Even throughout the duration of this short project, the world of `video on the desktop' has been visibly changing. Every week new products on CD-ROM incorporating video are being unveiled and it seems that every other week another new application hits the market. Numerous trade shows and conferences are being set up to educate the public and exploit the power of desktop video, either as a communications package or as a state of the art presentation tool.

The Apple Multimedia Festival in November 1993 was a precursor to a nationwide attempt to raise awareness of multimedia among prospective customers. Everybody who attended the Festival was given a free pack including a brochure of the Apple product range and a free CD which included, among other things, film trailers and video guides to British cities. Much of the importance of multimedia was sold on the idea of interactivity, a buzzword almost as powerful and ubiquitous as multimedia itself.

The Festival was followed in February 1994 by the Windows Show, which somewhat predictably incorporated a multimedia centre boasting: "What is multimedia and what can it do for your company? Find all the answers in the dedicated [multimedia] centre."
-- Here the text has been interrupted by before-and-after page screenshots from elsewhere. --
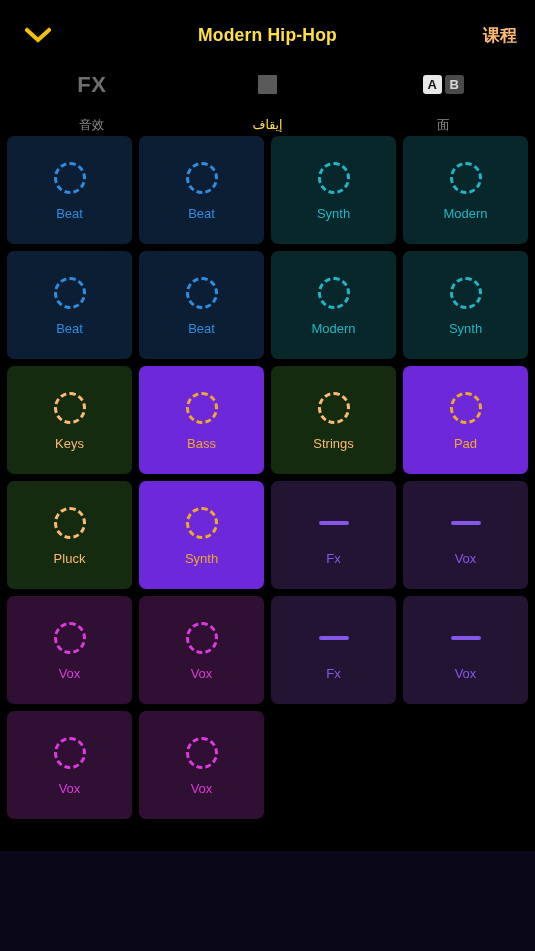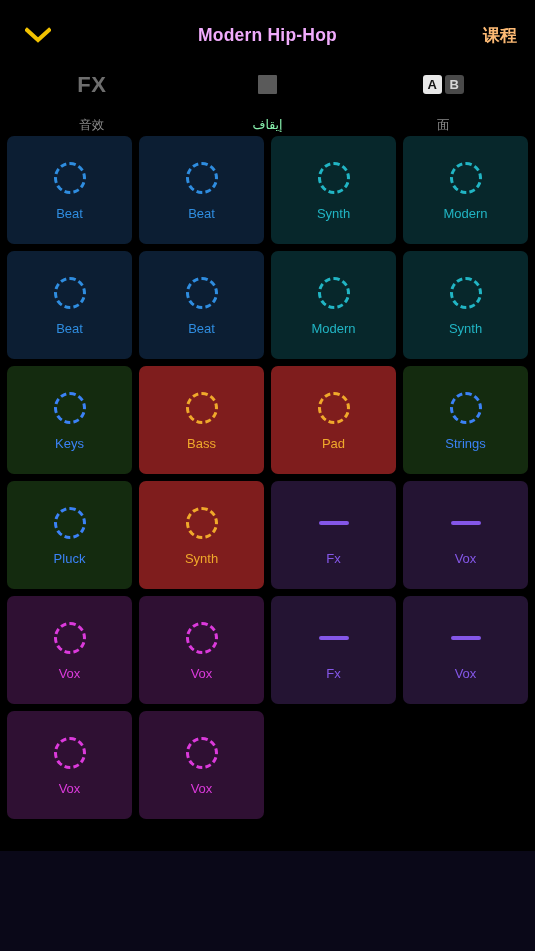"Modern Hip-Hop" .nav-title { color: #f0abfc -> #fde047 }
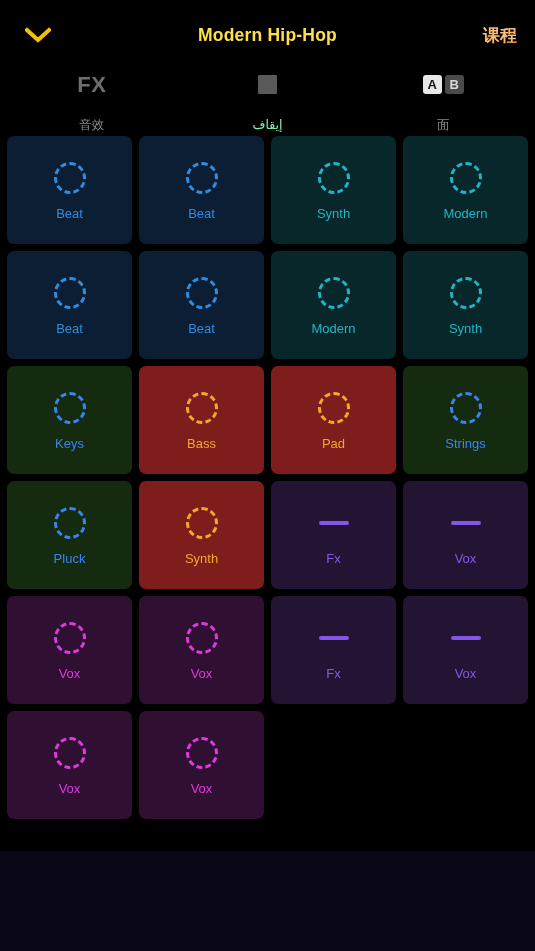"إيقاف" .tool-label.dim { color: #86efac -> #fde047 }
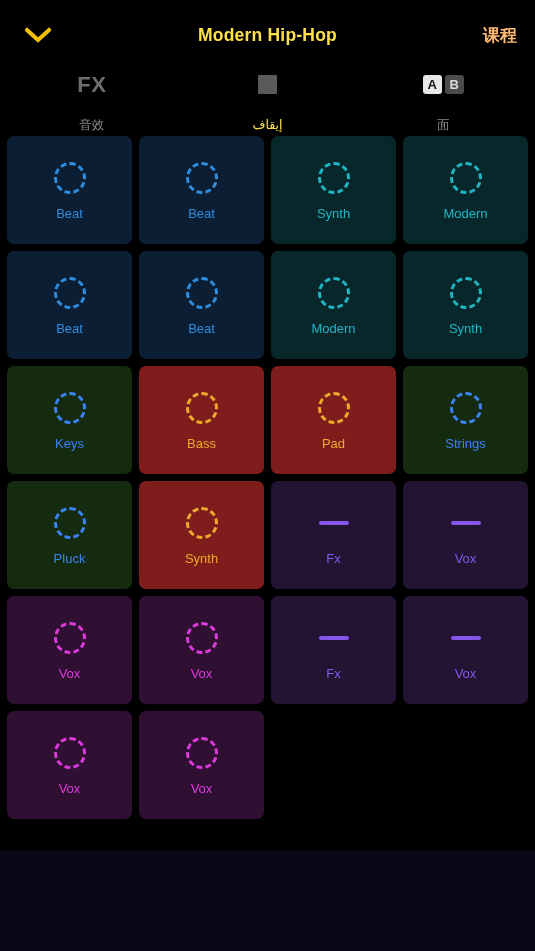"Keys" .t-green .pad-icon, .t-green .pad-label { color: #3b82f6 -> #fdba74 }
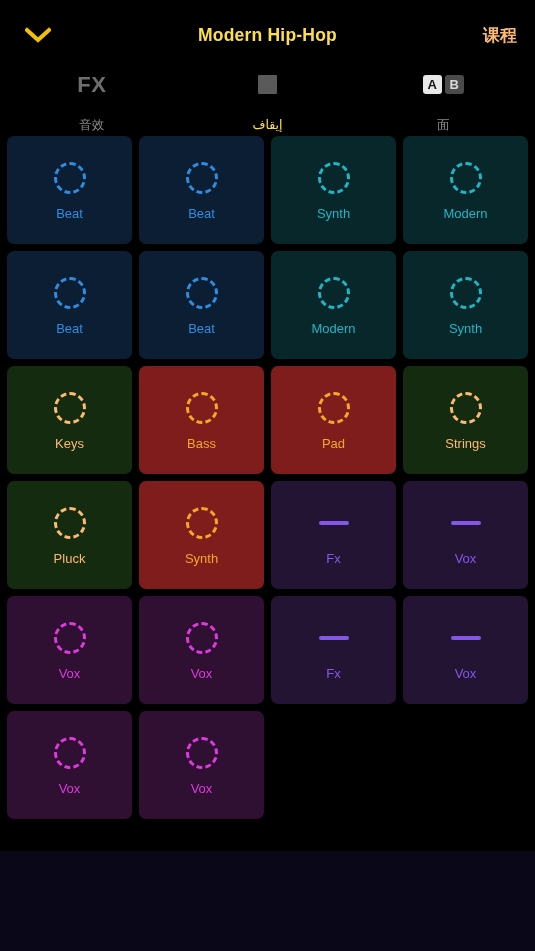"Bass" .t-orange { background: #7f1d1d -> #6d28d9 }
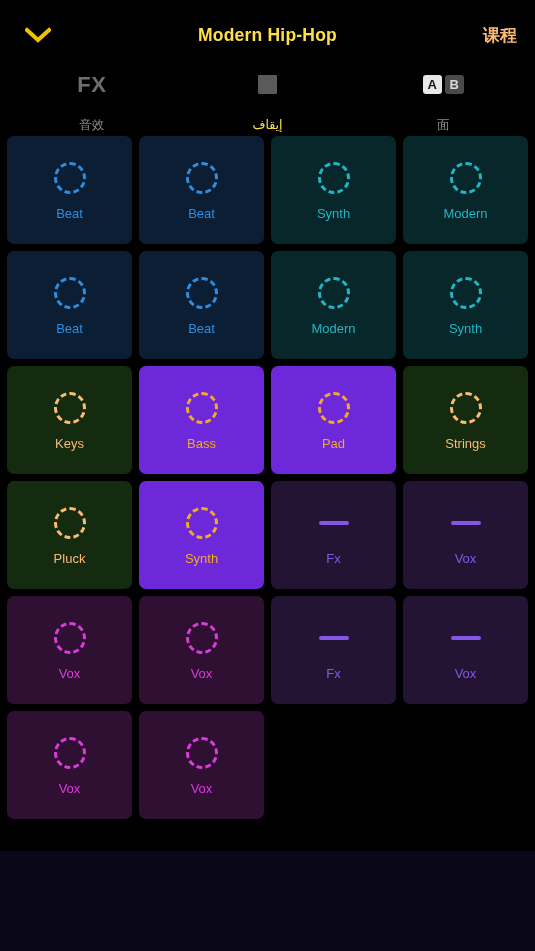"Pad" div.pad { order: before "Strings" -> after "Strings" }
This push toward video and multimedia has been echoed in the computer press, to the extent that almost all computer magazines have featured at least one article on hardware, software or applications of video on the desktop.

The convergence of the computer world and the video world has been proceeding inexorably in recent years, but in many guises. Desktop video means different things to different people. Playback of a simple QuickTime movie is desktop video. Video editing using a Macintosh as an edit controller is also desktop video. To many people the term desktop video conjures up images of PC-integrated videoconferencing, or it could mean putting a computer generated animation onto video.

As a direct result of this, the product market place is now overrun with new software and hardware to fill every available niche. It is, however, a common complaint that there are often many components to a desktop video suite and it is only once all of the contributory hardware and software is used in the right configuration that many of the applications offered by the manufacturers can be achieved in the home or office. This will be discussed in more detail in the section on product overview.

There is a view that as all of the applications of DTV are realised it is easy to gain the impression that too much is happening in the DTV market. There are countless vendors of video products, all contributing to the hazy definitions and consumer confusion created by the video market. One thing on which experts can agree is that when talking about desktop video as a phenomenon, one must first define exactly what the term means.

There is also a firm belief that although the applications of DTV are diverse, they are converging, as equipment becomes more powerful and capable. A Mac can now be used as a videophone, a video editing suite, a tool for multimedia presentations it is no longer just a computer, it is a communications device as well.